When you reach the line containing "row Diluted Number" in the entries below, repeat it and each line after it exactly until the entries end.

**** Input for this task ****

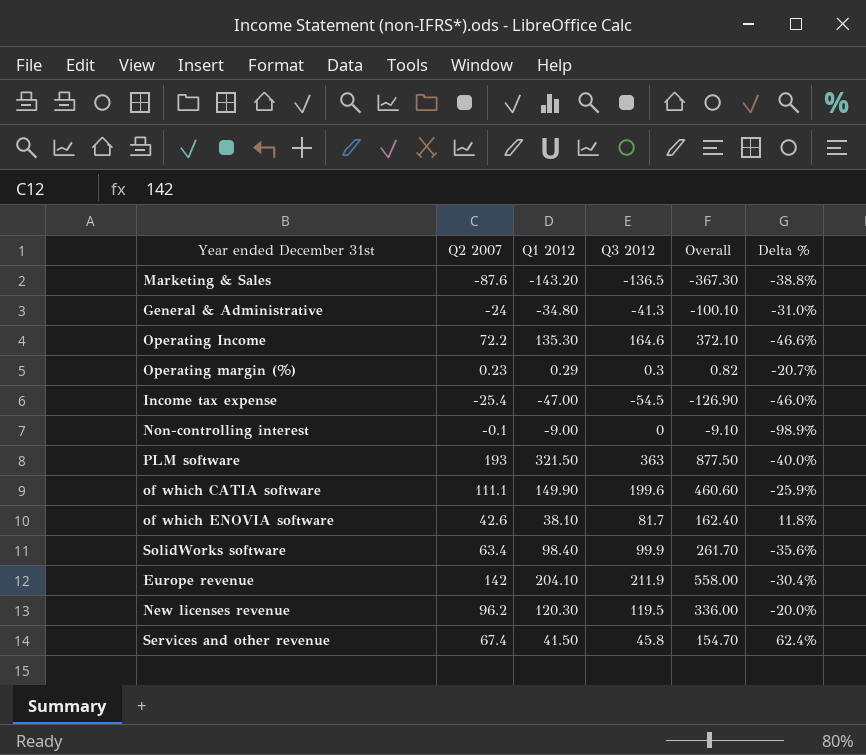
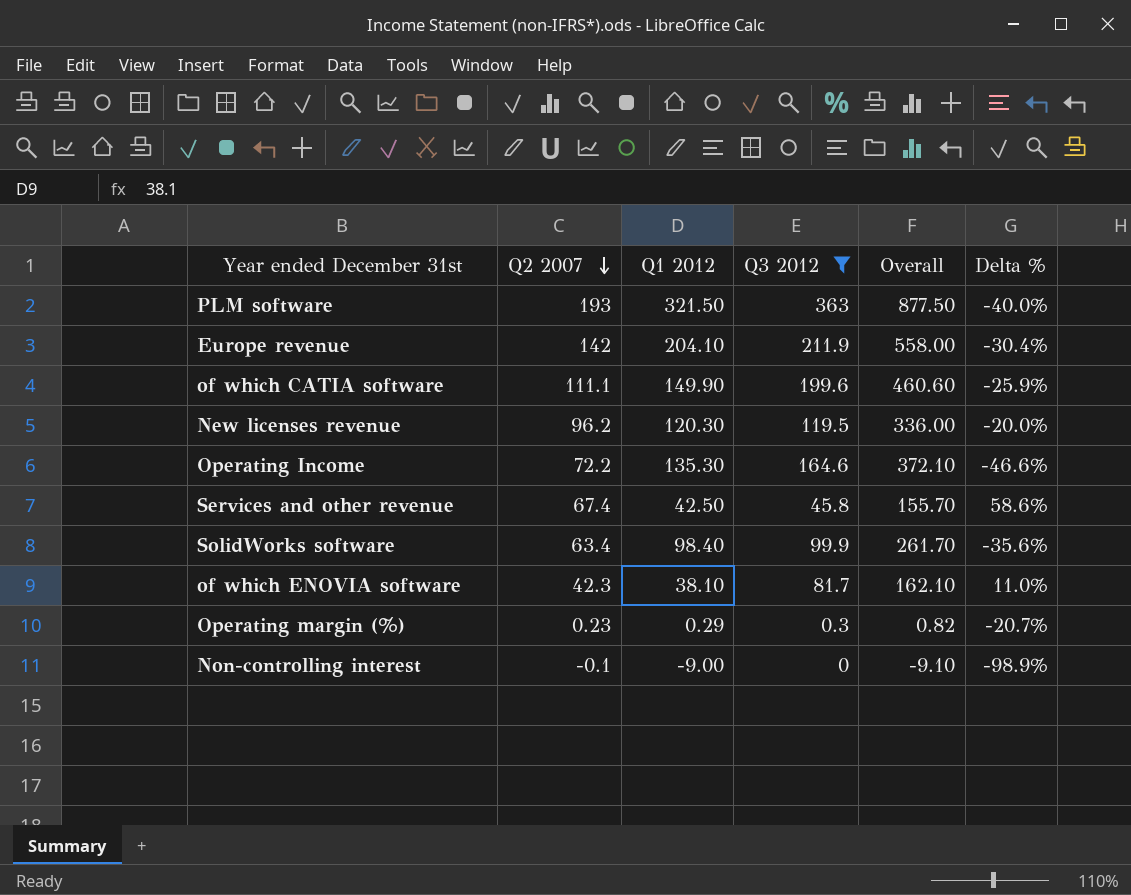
filter: none -> Q3 2012 >= 0
row order: none -> Q2 2007 descending
Services and other revenue | Q1 2012: 41.50 -> 42.50
Services and other revenue | Overall: 154.70 -> 155.70
Services and other revenue | Delta %: 62.4% -> 58.6%
of which ENOVIA software | Q2 2007: 42.6 -> 42.3
of which ENOVIA software | Overall: 162.40 -> 162.10
of which ENOVIA software | Delta %: 11.8% -> 11.0%

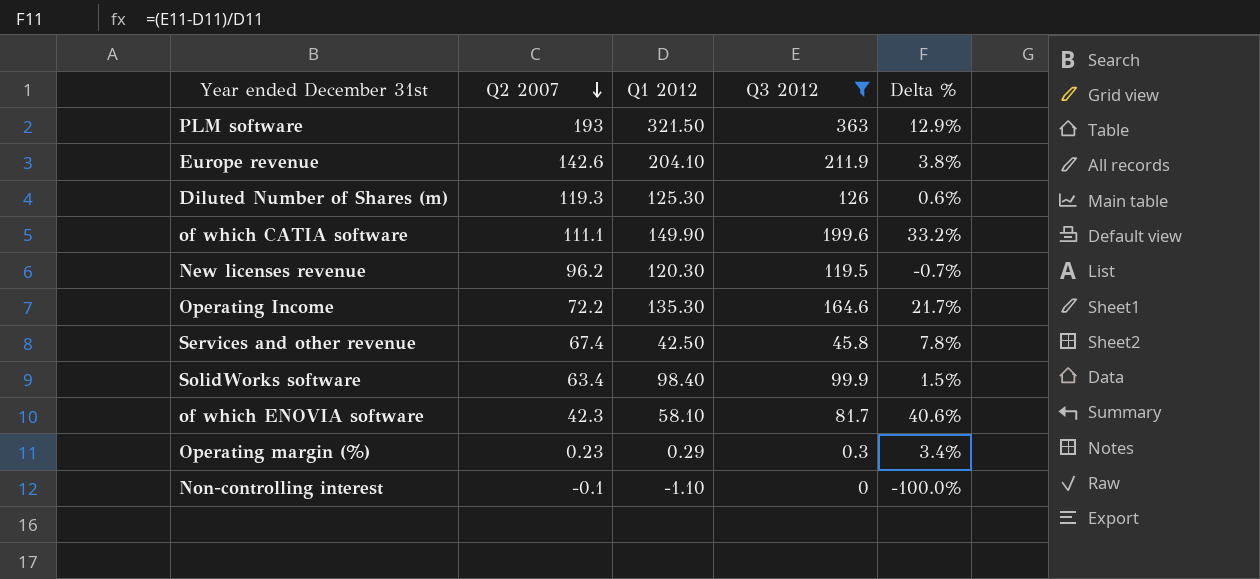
column Overall | formula: [Q2 2007] + [Q1 2012] + [Q3 2012] -> none
column Delta % | formula: ([Q2 2007] - [Q1 2012]) / [Q1 2012] -> ([Q3 2012] - [Q1 2012]) / [Q1 2012]
Europe revenue | Q2 2007: 142 -> 142.6
row Diluted Number of Shares (m): none -> 119.3 | 125.30 | 126 | 0.6%
of which ENOVIA software | Q1 2012: 38.10 -> 58.10
Non-controlling interest | Q1 2012: -9.00 -> -1.10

****

=== Expected answer ===
row Diluted Number of Shares (m): none -> 119.3 | 125.30 | 126 | 0.6%
of which ENOVIA software | Q1 2012: 38.10 -> 58.10
Non-controlling interest | Q1 2012: -9.00 -> -1.10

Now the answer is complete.